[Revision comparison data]
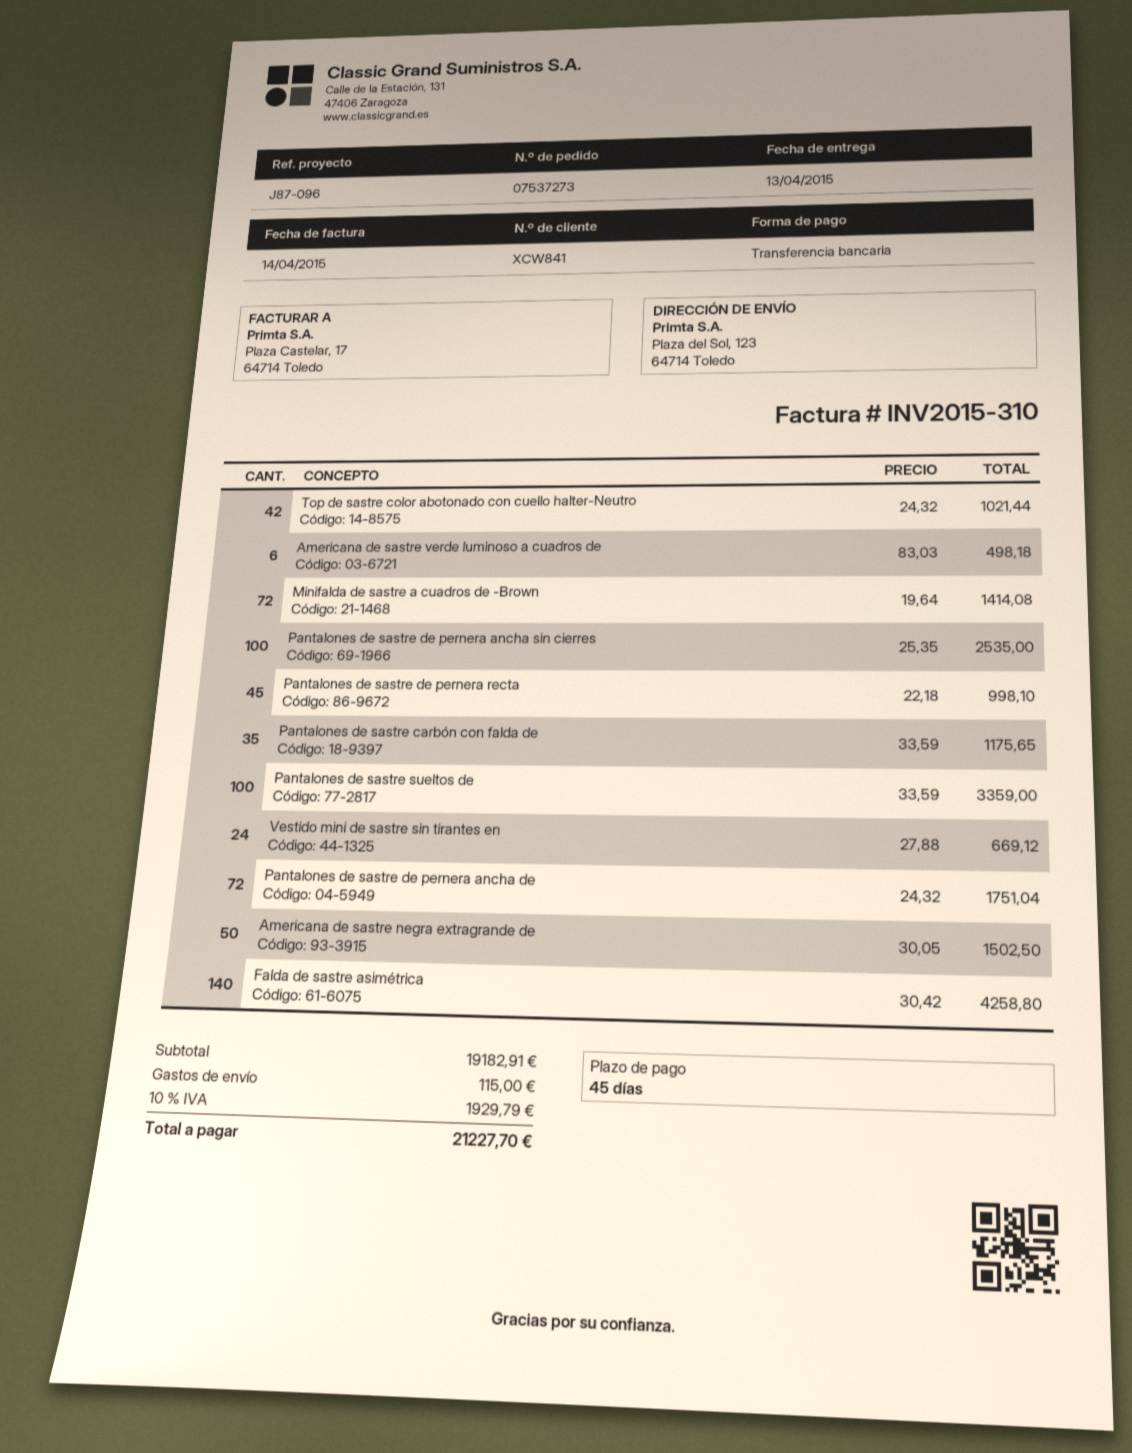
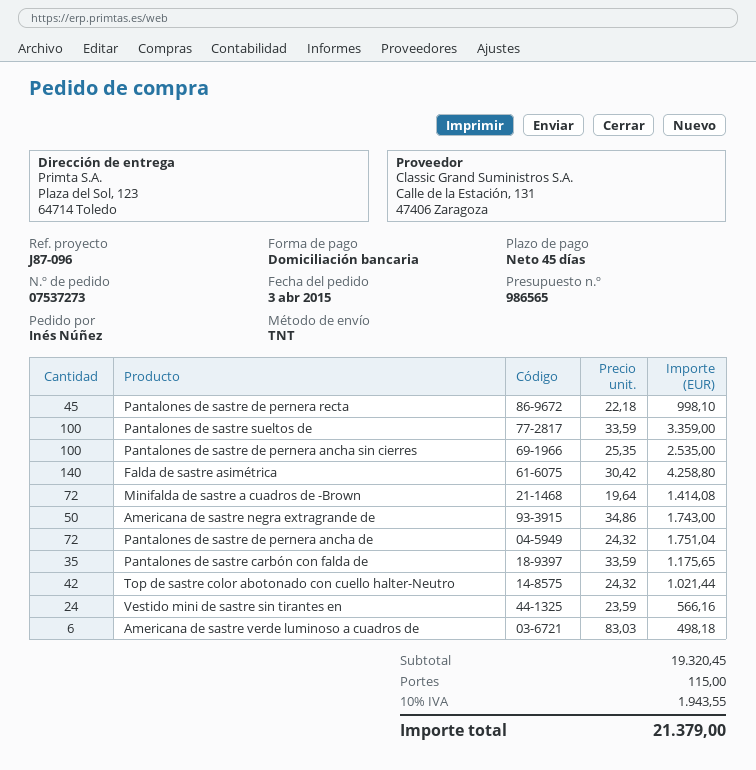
payment method: bank transfer -> direct debit
Vestido mini de sastre sin tirantes en: 24 x 27.88 = 669.12 -> 24 x 23.59 = 566.16
Americana de sastre negra extragrande de: 50 x 30.05 = 1502.50 -> 50 x 34.86 = 1743.00
subtotal: 19182.91 -> 19320.45
tax: 10% = 1929.79 -> 10% = 1943.55
total: 21227.70 -> 21379.00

**PROBLEM:**
Above are the records; repeat them exactly, omitting every picture.

**TASK RESULT:**
payment method: bank transfer -> direct debit
Vestido mini de sastre sin tirantes en: 24 x 27.88 = 669.12 -> 24 x 23.59 = 566.16
Americana de sastre negra extragrande de: 50 x 30.05 = 1502.50 -> 50 x 34.86 = 1743.00
subtotal: 19182.91 -> 19320.45
tax: 10% = 1929.79 -> 10% = 1943.55
total: 21227.70 -> 21379.00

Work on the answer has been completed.